Professional pickleball team owner Kevin Love will be on our show on Monday. It’s a really interesting interview because besides being smart and sensitive and eloquent, he’s easily the tallest player I’ve had on the show, one of the only NBA players I’ve interviewed in depth (David Sedaris had a couple of 10-day contracts with the Magic but didn’t stick), and the only person I know related to the Beach Boys.
We talk about what sounded like a not-all-that-fun childhood where he was just really good at sports right from the start. Big, fast, coordinated, and loved playing, especially basketball. But if you’re noticeably good, people try to latch on to you so they can get some of your eventual fortune. And he was dealing with a fair amount of mental health problems in his genetic line.
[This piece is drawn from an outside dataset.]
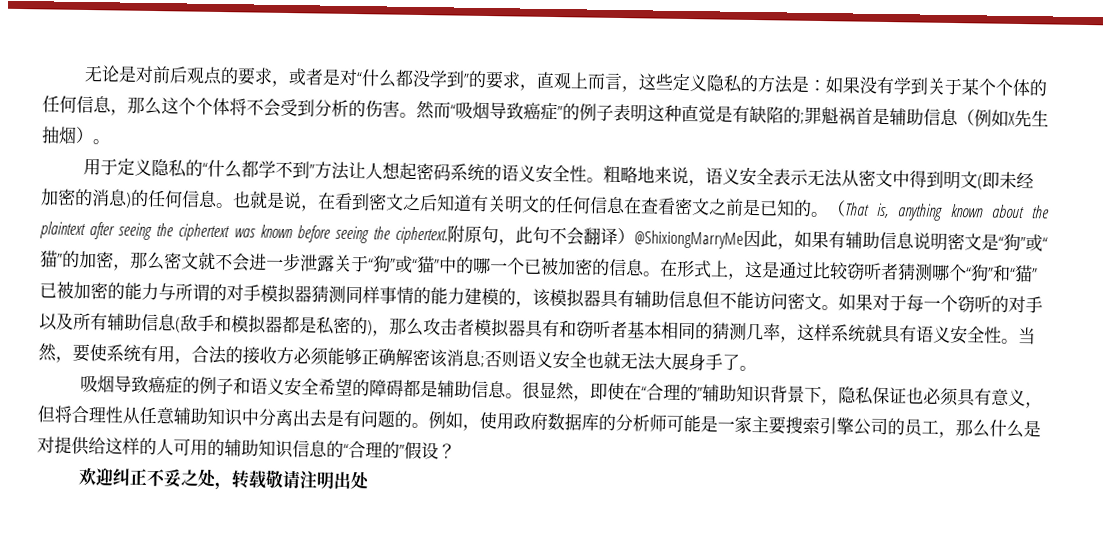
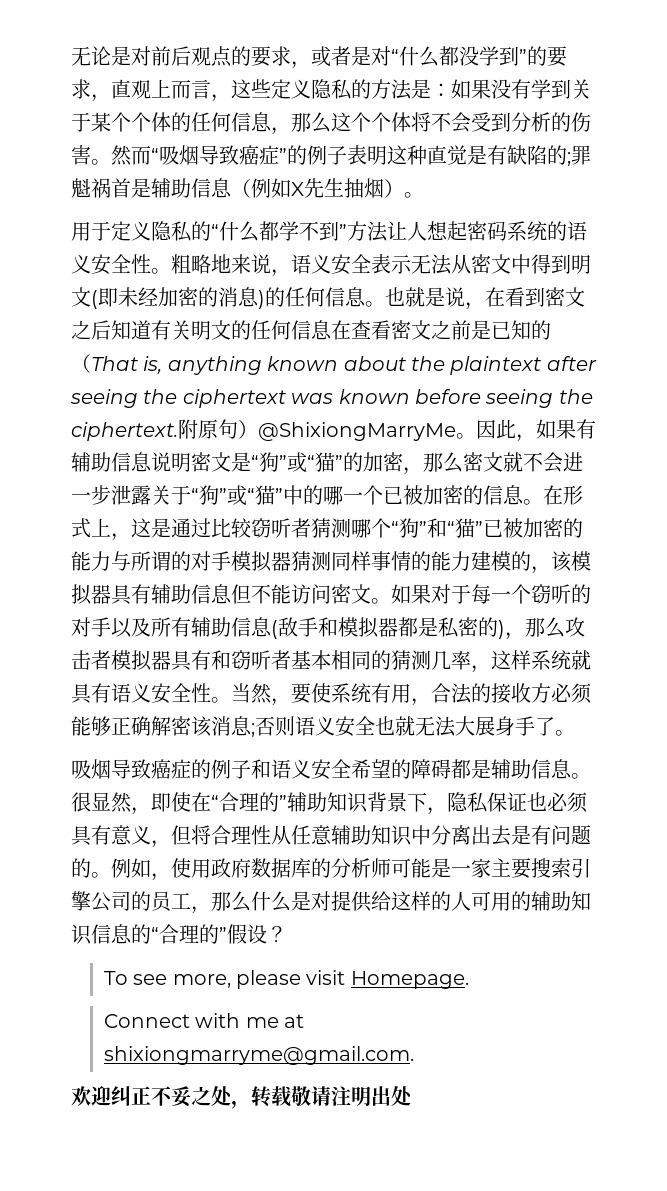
[810,211,828,218] 。 -> (551, 330) none
[498,226,744,249] ，此句不会翻译）@ShixiongMarryMe -> [238,420,476,441] ）@ShixiongMarryMe。
(456, 451) none -> [103,970,469,989] [103,1013,304,1028] [103,1046,414,1065] // To see more, please visit Homepage. // Connect with me at shixiongmarryme@gmail.com.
His uncle is Mike Love of the Beach Boys and his dad’s cousin is Brian Wilson.
The part of the interview I’ve been chuckling about is when I asked him what he’d say to people who think he shouldn’t be depressed if he makes all that money. Getting better, he said, is not a matter of injecting actual money into his veins. Doesn’t work like that.
By the way, I’m fascinated to see the rapid rise of pickleball. It was invented on Bainbridge Island near Seattle and kids played it with zealous manic fervor when we had it at the camp where I worked. Where I met my wife! As soon as they were free in a given day, they’d pour onto the court and set up elaborate systems about who got to play when.
NO PICKLES ARE INVOLVED!
New Daniel Johnston podcast
An upcoming podcast coming up out of Austin. And Austin loves their Daniel Johnston, the late musician and songwriter known for his eccentric and eclectic approach. Johnston dealt with many mental health problems over the course of his life and was able to produce a lot of beloved music as well.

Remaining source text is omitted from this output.